QUILT MUSEUM A STITCH IN (MODERN) TIME

Paducah, Kentucky’s National Quilt Museum is a stitch in time, but not the time you might expect. Dedicated to advancing the work of modern quilters, elaborate artifacts on display in the venue are not your grandmother’s blankets.

Indeed, the contemporary fibre arts museum displays works as the pieces of art they are, not merely couch or bed covers. And while some do follow American folk-art traditions, others depict modern sensibilities, including black civil rights statements.

Founded in 1991 in Paducah – a town of 20,000 halfway between St. Louis and Nashville – and one that embraces its self-proclaimed title of “Quilting Capital of the World” – the museum only collects and displays contemporary quilts created after 1980.

Like tapestries hanging in European stately houses or castles, many of the quilts tell stories or offer special messages (not unlike street art), such as one that declared: “Stop the war on women.”

Museum CEO Matt Collinsworth says social commentary in quilts is nothing new and that even traditional quilting could be “a little subversive.” Quilts made by slaves were known to include secret messages in the patterns.

As a rural art form, quilts were practical items for poor families, but also provided the only colour in austere homes, as well as providing a sense of artistry that otherwise would not have been possible.

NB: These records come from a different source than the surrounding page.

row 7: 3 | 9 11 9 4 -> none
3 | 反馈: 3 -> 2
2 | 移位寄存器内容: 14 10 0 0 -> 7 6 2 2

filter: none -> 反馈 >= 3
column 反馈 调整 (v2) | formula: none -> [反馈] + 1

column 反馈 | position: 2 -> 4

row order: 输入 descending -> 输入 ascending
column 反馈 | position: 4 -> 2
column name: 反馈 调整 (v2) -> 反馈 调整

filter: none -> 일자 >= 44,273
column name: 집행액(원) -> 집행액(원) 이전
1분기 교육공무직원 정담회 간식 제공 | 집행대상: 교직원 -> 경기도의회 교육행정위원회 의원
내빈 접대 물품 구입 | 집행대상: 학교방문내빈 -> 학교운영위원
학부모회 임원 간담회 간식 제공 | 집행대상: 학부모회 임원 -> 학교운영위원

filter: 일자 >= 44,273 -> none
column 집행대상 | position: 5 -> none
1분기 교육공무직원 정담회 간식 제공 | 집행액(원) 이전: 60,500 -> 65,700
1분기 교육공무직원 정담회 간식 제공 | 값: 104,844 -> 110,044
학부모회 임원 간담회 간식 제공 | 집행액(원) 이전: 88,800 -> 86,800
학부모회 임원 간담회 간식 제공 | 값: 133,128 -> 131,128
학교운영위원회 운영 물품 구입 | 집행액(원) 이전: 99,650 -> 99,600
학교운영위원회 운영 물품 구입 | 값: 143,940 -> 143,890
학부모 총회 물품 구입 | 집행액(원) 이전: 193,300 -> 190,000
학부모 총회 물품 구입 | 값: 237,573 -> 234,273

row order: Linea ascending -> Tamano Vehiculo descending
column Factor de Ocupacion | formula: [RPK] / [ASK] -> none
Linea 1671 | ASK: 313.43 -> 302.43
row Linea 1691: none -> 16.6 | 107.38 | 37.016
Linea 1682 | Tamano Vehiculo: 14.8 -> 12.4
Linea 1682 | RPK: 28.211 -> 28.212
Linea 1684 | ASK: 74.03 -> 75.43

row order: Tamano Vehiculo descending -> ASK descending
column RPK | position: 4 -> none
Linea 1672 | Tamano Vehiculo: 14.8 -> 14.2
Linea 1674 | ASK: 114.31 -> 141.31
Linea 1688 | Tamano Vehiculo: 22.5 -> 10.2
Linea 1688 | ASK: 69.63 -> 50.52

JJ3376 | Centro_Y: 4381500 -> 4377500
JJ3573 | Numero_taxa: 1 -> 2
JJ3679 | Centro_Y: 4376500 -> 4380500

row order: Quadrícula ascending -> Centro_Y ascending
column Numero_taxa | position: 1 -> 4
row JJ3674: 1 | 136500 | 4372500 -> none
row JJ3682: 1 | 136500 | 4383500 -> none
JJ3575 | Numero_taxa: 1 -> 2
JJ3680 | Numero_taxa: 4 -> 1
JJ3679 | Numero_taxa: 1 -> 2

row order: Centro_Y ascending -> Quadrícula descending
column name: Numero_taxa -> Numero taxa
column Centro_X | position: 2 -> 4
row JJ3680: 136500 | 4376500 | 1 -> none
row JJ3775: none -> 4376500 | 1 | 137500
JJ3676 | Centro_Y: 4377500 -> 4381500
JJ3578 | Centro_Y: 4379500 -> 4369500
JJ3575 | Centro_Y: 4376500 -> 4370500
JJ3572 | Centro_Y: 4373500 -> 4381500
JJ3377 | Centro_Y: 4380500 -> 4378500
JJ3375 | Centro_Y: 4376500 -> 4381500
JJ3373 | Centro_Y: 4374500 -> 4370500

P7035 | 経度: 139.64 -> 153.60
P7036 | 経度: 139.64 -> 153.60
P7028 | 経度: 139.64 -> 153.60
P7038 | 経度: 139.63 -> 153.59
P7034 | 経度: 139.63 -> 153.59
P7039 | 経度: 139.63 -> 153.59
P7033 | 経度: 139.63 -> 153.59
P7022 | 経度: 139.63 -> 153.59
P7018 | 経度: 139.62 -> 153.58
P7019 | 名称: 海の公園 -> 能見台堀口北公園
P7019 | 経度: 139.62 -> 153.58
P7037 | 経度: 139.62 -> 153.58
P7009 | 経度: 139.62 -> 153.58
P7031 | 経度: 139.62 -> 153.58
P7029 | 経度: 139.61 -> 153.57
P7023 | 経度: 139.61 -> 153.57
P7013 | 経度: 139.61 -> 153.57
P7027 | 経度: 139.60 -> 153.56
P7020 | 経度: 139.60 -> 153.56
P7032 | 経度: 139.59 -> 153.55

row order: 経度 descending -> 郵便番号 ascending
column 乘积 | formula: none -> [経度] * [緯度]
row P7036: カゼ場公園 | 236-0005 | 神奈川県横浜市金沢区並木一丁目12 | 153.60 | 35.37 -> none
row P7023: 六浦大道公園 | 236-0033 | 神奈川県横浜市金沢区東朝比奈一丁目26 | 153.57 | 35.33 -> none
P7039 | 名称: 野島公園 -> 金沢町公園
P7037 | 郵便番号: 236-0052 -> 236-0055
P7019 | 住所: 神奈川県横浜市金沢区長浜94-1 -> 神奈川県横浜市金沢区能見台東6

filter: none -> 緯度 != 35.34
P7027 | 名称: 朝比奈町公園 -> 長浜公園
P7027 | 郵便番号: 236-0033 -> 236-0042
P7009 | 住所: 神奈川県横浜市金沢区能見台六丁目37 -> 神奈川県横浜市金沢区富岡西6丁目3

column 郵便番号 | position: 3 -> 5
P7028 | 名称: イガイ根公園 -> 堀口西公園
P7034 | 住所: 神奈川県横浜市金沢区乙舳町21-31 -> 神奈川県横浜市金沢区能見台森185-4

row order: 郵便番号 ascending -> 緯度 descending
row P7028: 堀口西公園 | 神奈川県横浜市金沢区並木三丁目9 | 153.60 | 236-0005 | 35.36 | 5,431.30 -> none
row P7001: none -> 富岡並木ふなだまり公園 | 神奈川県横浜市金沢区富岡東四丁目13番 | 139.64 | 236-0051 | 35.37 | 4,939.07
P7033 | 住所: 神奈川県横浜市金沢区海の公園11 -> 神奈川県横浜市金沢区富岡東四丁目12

It was during a handicraft revival in the 1960s that quilts moved “from bed to wall” and began to be seen as art. And in the 1990s, pictorial art began to be explored.

Matt Collinsworth, president of the National Quilt Museum

Such developments illustrate the advancement of quilting beyond its traditional roots, he notes, not least through changing techniques enabled by new technologies.

More than a million people have visited the museum since its inception, about 30,000 per year to see, on average, 100 to 200 pieces curated from a rotating collection of about 700 quilts. There are also travelling exhibitions, and related items like quilt jackets.

Collinsworth says the museum – considered one of the best small venues in the US – is certainly on the bucket list of many “quilt folk” but laughs that half of visitors are simply cultural travellers, many of them men who are dragged in by their wives, but who ultimately discover “this is very interesting!”

Plenty of Canadians visit the museum, Collinsworth adds, not least during the annual Quilt Festival, which sees the town’s population more than double in size as quilters from around the world descend on Western Kentucky every year at the end of April (Australia historically generates the most visitors outside the US.) In 2023 the festival will be held the April 26-29.

Collinsworth, who grew up watching his grandmother make quilts, says he could never have imagined that in later years he would preside over a museum dedicated to displaying “the best of the best” in contemporary quilting and celebrating its practitioners – artists who are “carrying the tradition forward.”

“The folk traditions are still there and that’s very important,” Collinsworth continues. “But there’s innovation in quilting… And that’s very exciting.”